There is a powerful energy that occurs in crowds. I depict it. I use hundreds of photographs and digitally montage them into a unified composition. Once montaged, I render my compositions in airbrushed acrylic. The blurred, ethereal nature of sprayed paint and multitudinous human features create a crystallographic repetition that causes the retina to vibrate. Combined with the flat, even application of airbrushed paint, tension is formed between individual and crowd, uniqueness and difference, abstraction and representation.
In my work, whirls of figures celebrate, mourn, protest, consume, dance, and embrace alongside other figures that drown, burn, and dissolve.

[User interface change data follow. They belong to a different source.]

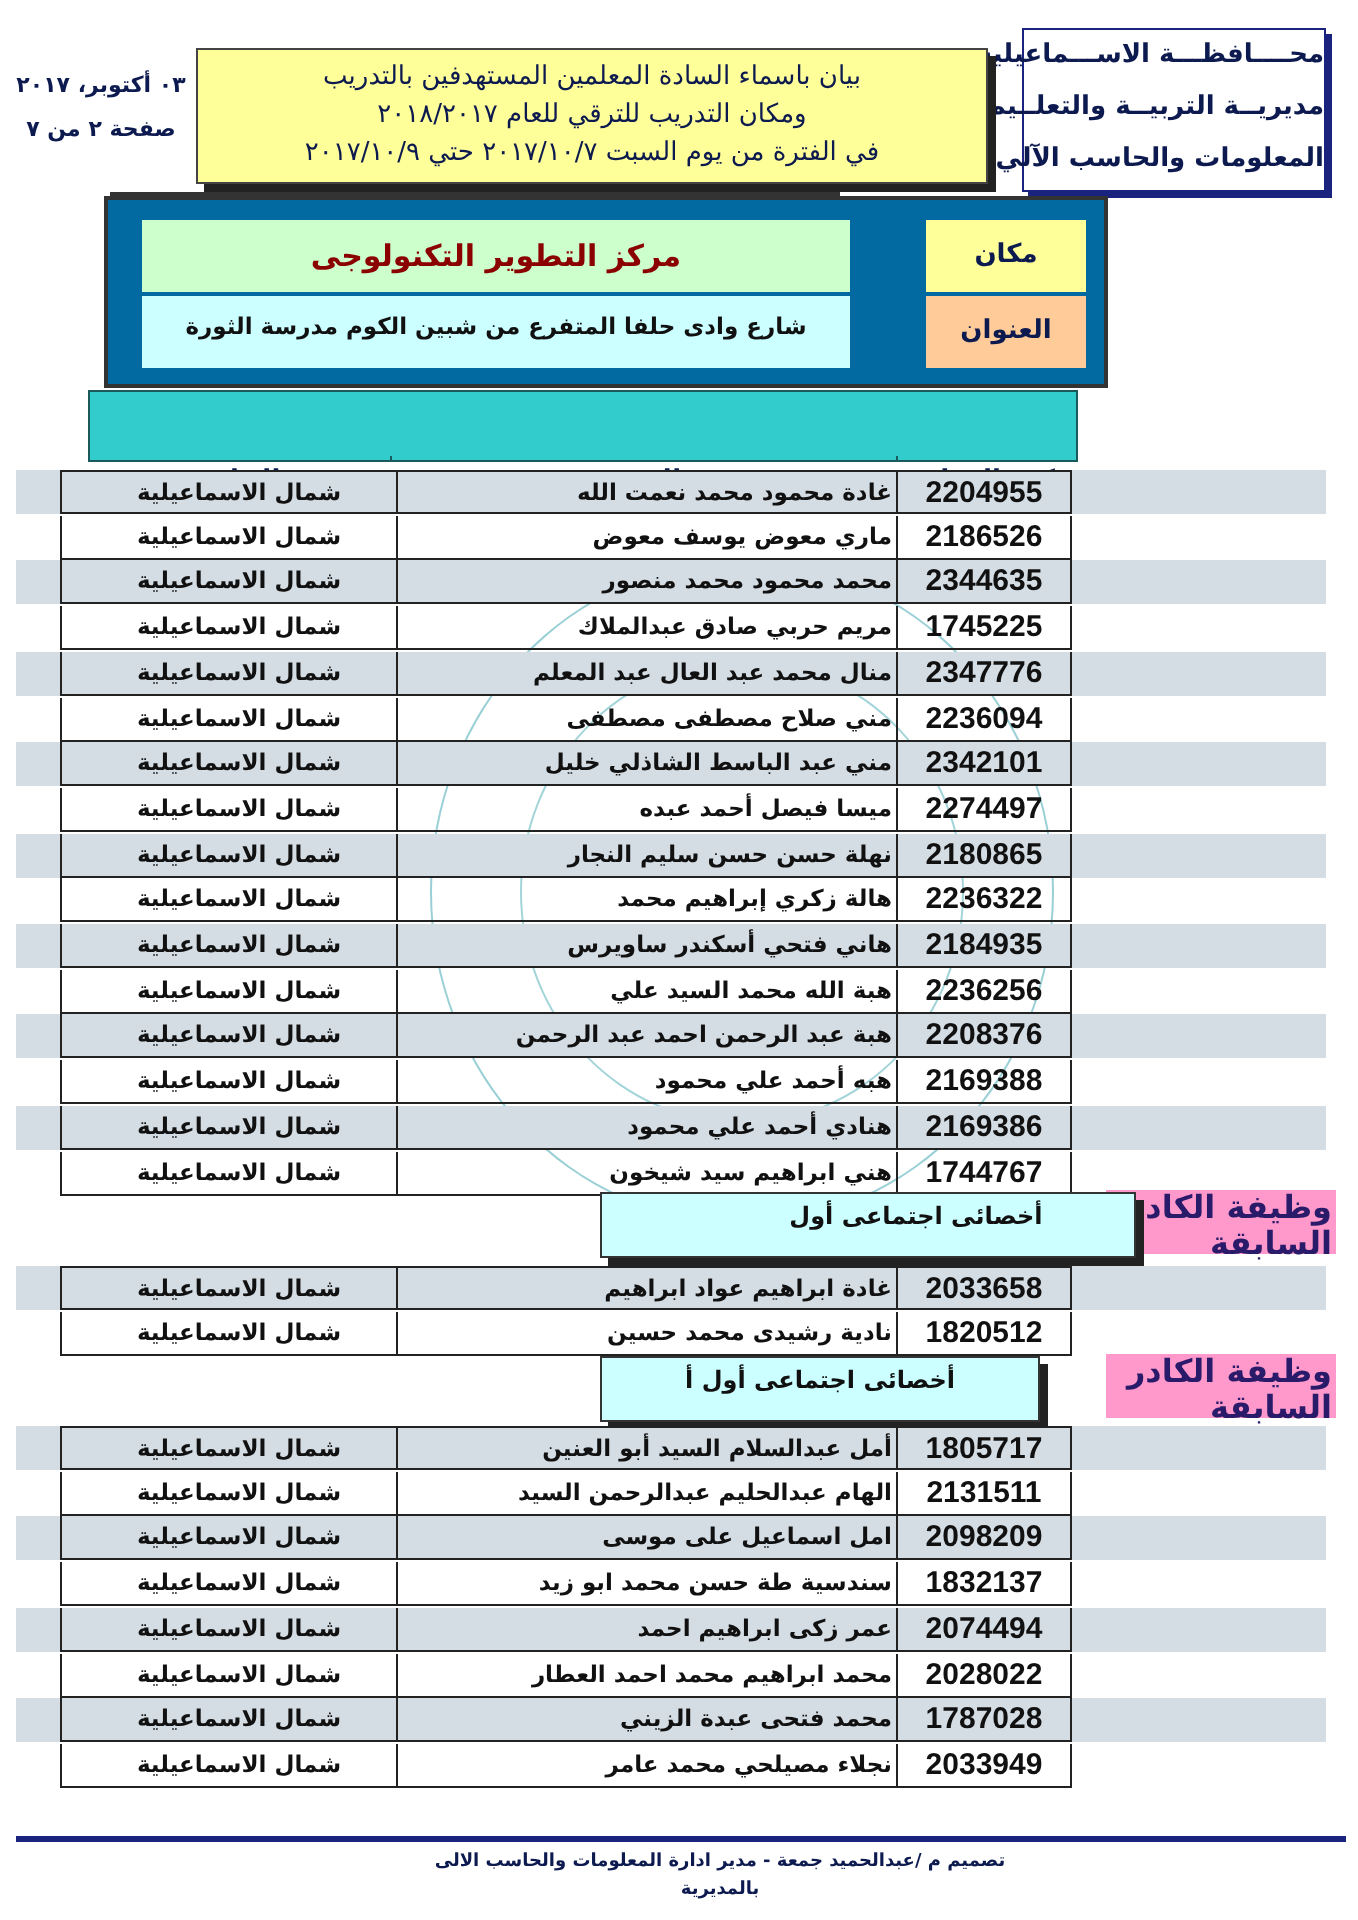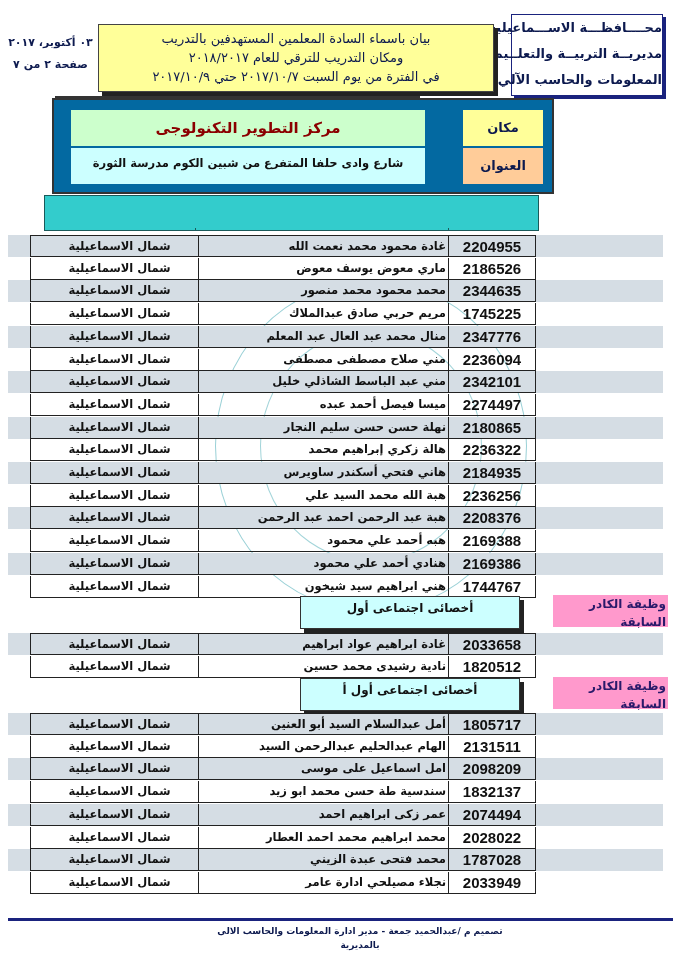"أخصائى اجتماعى أول" div.job-val { padding-left: none -> 48px }
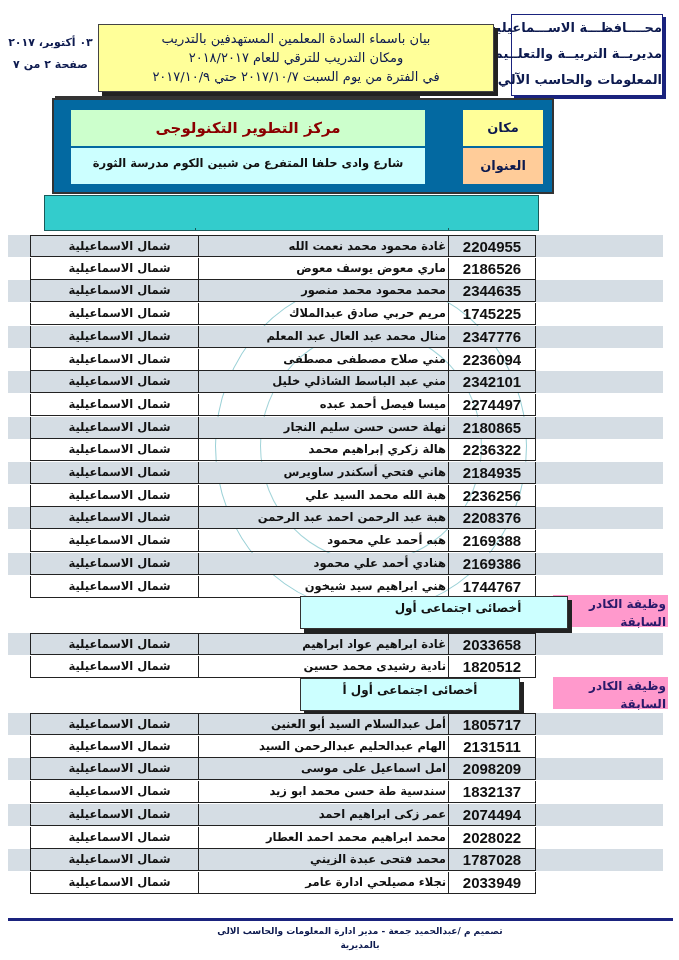"وظيفة الكادر السابقة" .job-lbl { font-size: 12px -> 16px }
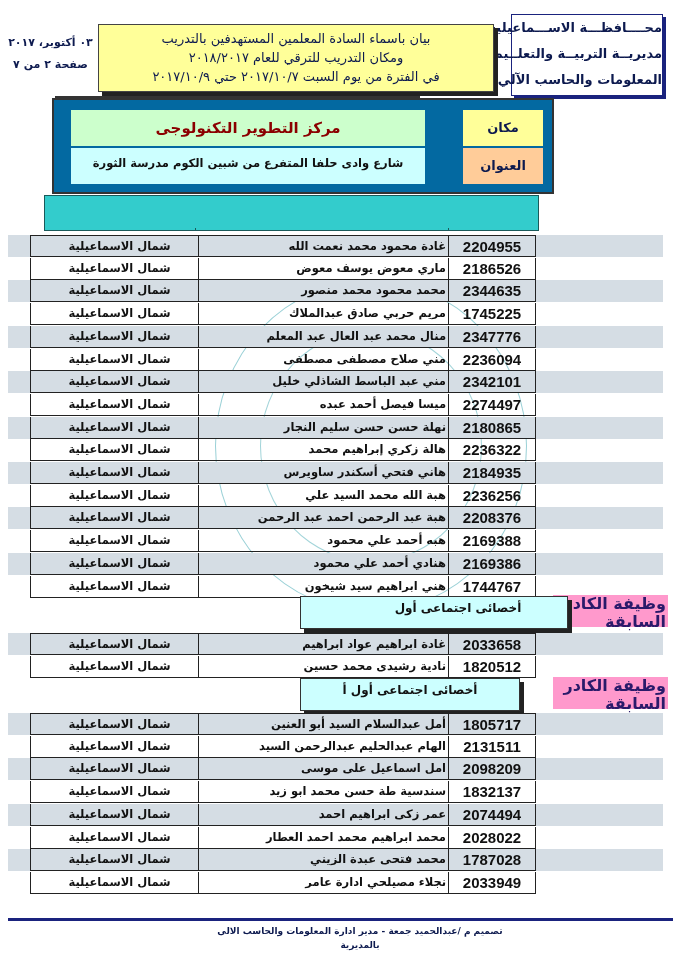"نجلاء مصيلحي ادارة عامر" div.name { text: ادارة -> محمد }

My crowds evoke the power and ecstasy of unified intention alongside a potential descent into mob mentality. The works recall the utopian pursuit of 1960's psychedelia, van murals, and other airbrush art forms. Even in illustration and photography, airbrush is often used to idealize. But in my work, airbrushed paint is like a thin veil that separates utopia and dystopia, civilization and chaos.
My recent black on black paintings are created with varying layers of matte and gloss paints. The figures may be invisible at first, yielding a black, minimalist plane. However, portions appear as the viewer walks before the canvas. These works act akin to memory, forming a crowd and narrative from disparate times and places., based on both rumination and reality. Depending upon light, time of day, and placement, the figures appear and dissolve, haunting the edge of liminal perception. These compositions defy an instant read. The narrative may be revealed to be quite different than upon initial inspection. By repositioning one’s self physically in relation to the paintings, a corresponding shift in content may also occur.
On one hand, my paintings have a representational, socio-political quality. On the other hand, they are inspired by light and space works, op art, and abstract field paintings that do not argue for a state of being so much as enact one. When viewed abstractly, they evoke a politic that equals their narrative qualities. By prompting a singular act of engaged looking, they offer a profoundly different experience than a great deal of contemporary life.